Anche nei momenti più complicati, l’insegnamento non si ferma mai, ma le differenze con la didattica in presenza sono nette. Il coronavirus ha inciso molto sulla mia situazione da precaria perché la scuola tende a riconoscerti sempre meno benché il carico lavorativo sia notevolmente aumentato. Adesso lavoriamo senza orari e l’apprendimento degli studenti ne risente molto. In futuro ci sarà sicuramente un aumento dell’utilizzo dei mezzi informatici, ma per tutto il resto credo invece che si ritornerà alla realtà precedente” spiega Luisa.

Delle difficoltà nel perseguire una carriera scolastica ne parla anche il professor Coco, docente di ruolo di Scienze Motorie presso il Liceo Scientifico Principe Umberto di Savoia a Catania: “In Italia si crede poco nei giovani. Ci si approfitta dei precari perché sono meno garantiti e vengono pagati di meno. Nella fase post-pandemia non vedo margini di miglioramento. Ritengo che la crisi economica si rifletterà su tutti allo stesso modo e il nostro paese, con il più basso indice di natalità, sarà il più colpito. Si deve investire di più nella scuola, sapendo che non potrà più essere quella di prima, pensare il contrario sarebbe un errore fatale”.

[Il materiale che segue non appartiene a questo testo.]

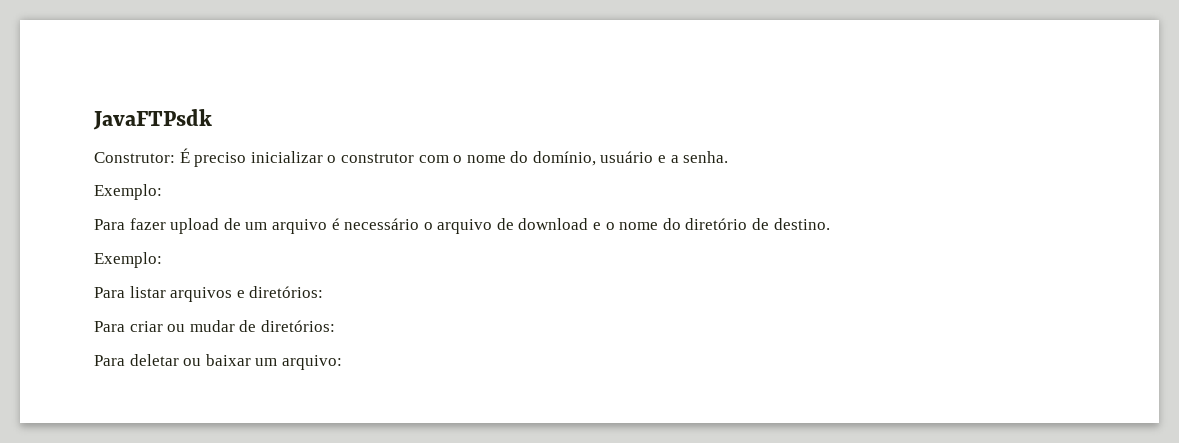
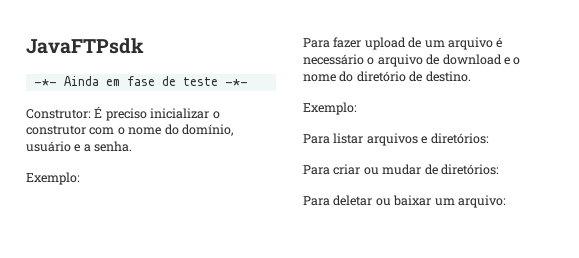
(212, 119) none -> [33,76,248,86] // -*- Ainda em fase de teste -*-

Ancor più complicato è per chi non ha mai avuto la possibilità di approcciarsi al mondo dell’insegnamento, nonostante i titoli acquisiti. Ne parla Andrea D’Aversa, laureato presso l’UniSalento a Lecce con 110 e lode: “Ho 35 anni, cerco lavoro da agosto 2017 e nonostante io mi sia trasferito a Milano da mia sorella alla ricerca di fortuna, nemmeno qui ho avuto opportunità. Il sistema scolastico è mal organizzato e non credo che il coronavirus possa aver peggiorato qualcosa che già di per sé non ha mai funzionato. Ogni anno si parla di tante cattedre vacanti, ma stranamente i ragazzi che poi le ricoprono non sono mai in pari numero con esse. Un anno fa un collega mi informò di una cattedra libera in geografia, io feci domanda ma il posto venne assegnato ad un ragazzo che insegnava già italiano in quella scuola. Per migliorare oggi abbiamo bisogno di nuove riforme. Non credo che quando torneremo alla normalità il mondo sarà poi così diverso. Si, adesso è uscito un nuovo concorso per gli aspiranti insegnanti, ma i posti a disposizione sono pochi rispetto alla richiesta di occupazione, così come è sempre stato”.